Problem description:
Tally the lines of the listing that contain the word "Pedal", then give the total and nothing else.

Records to process:
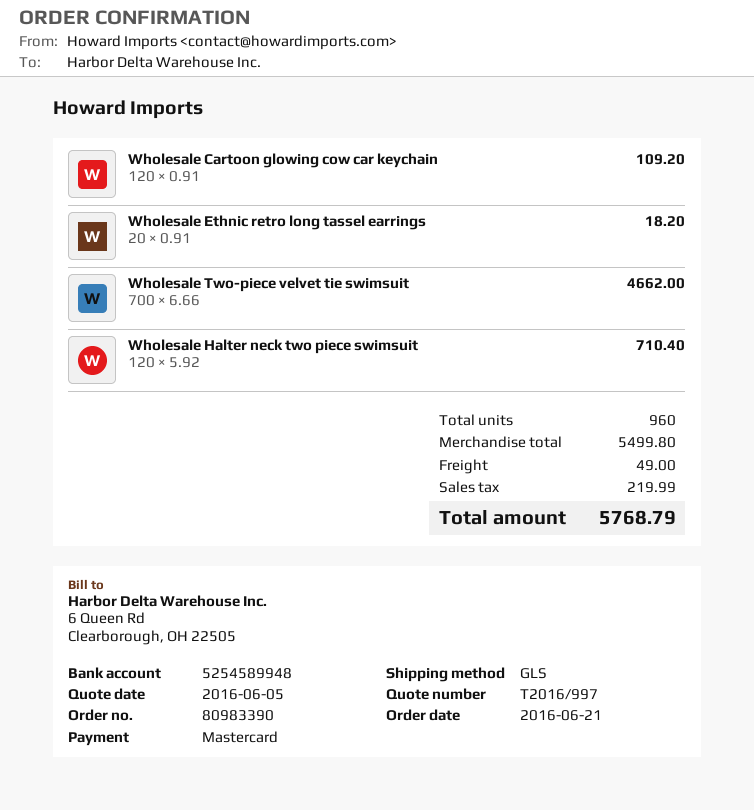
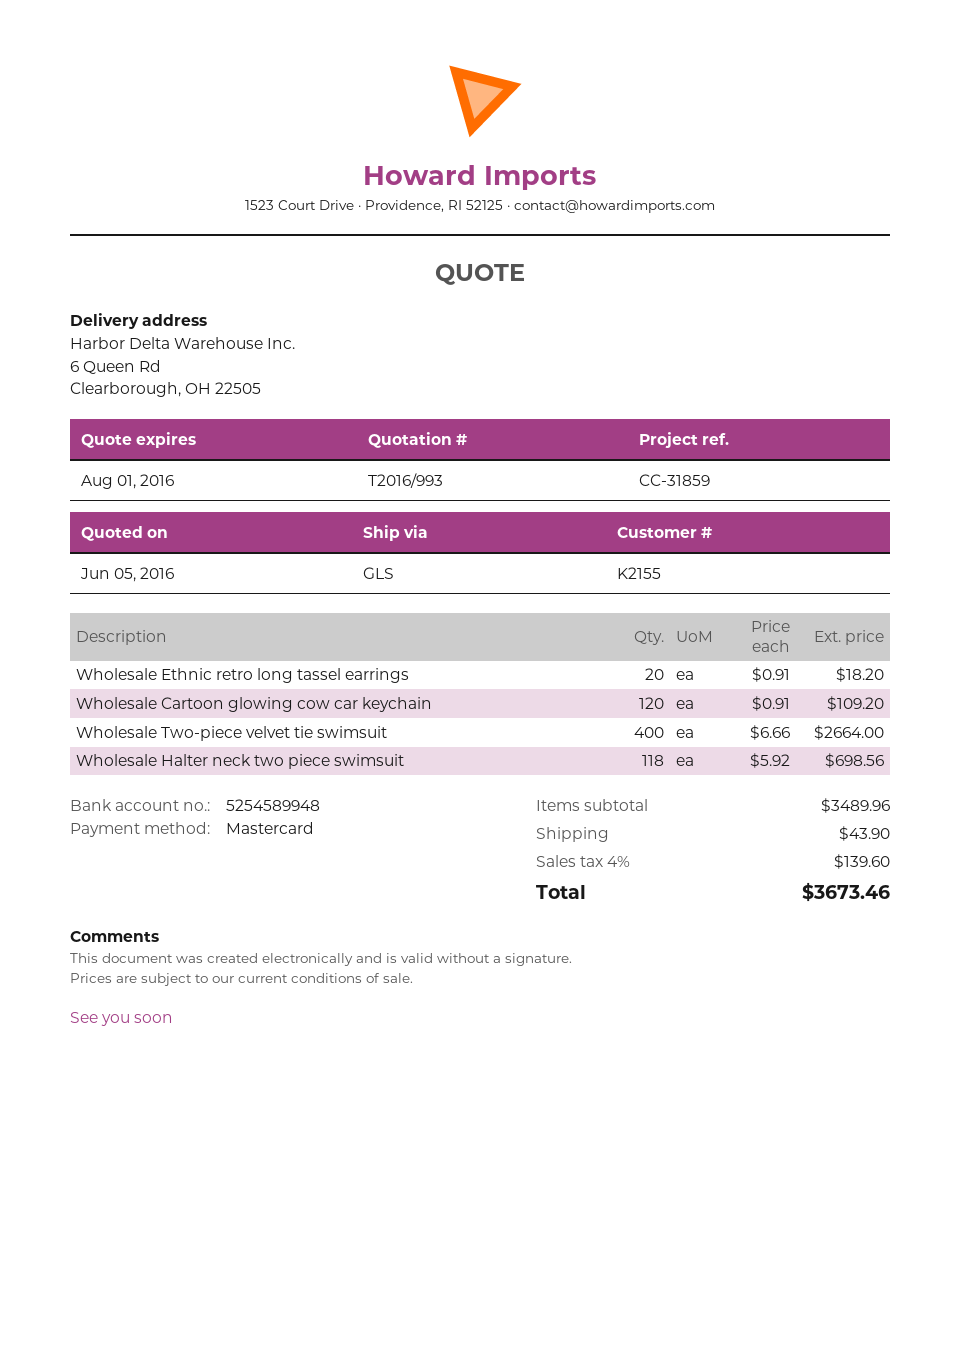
quote number: T2016/997 -> T2016/993
Wholesale Two-piece velvet tie swimsuit: 700 x 6.66 = 4662.00 -> 400 x 6.66 = 2664.00
Wholesale Halter neck two piece swimsuit: 120 x 5.92 = 710.40 -> 118 x 5.92 = 698.56
subtotal: 5499.80 -> 3489.96
shipping: 49.00 -> 43.90
tax: 219.99 -> 139.60
total: 5768.79 -> 3673.46

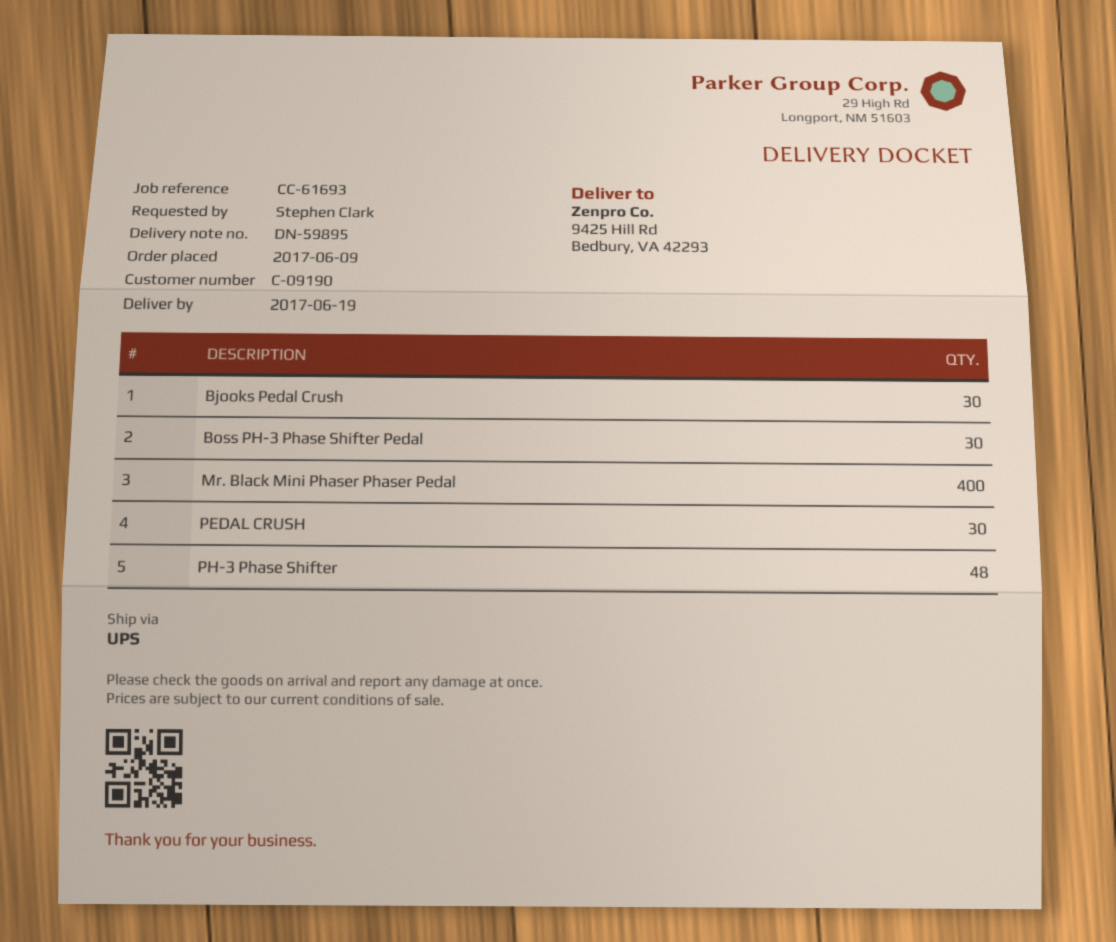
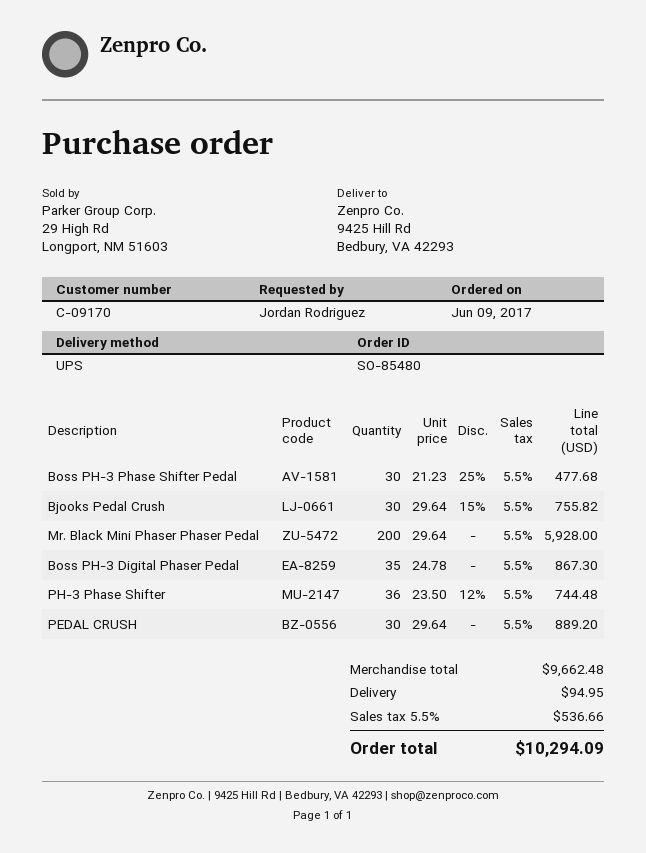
customer number: C-09190 -> C-09170
ordered by: Stephen Clark -> Jordan Rodriguez
Mr. Black Mini Phaser Phaser Pedal: 400 -> 200
PH-3 Phase Shifter: 48 -> 36
Boss PH-3 Digital Phaser Pedal: none -> 35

Exercise result:
2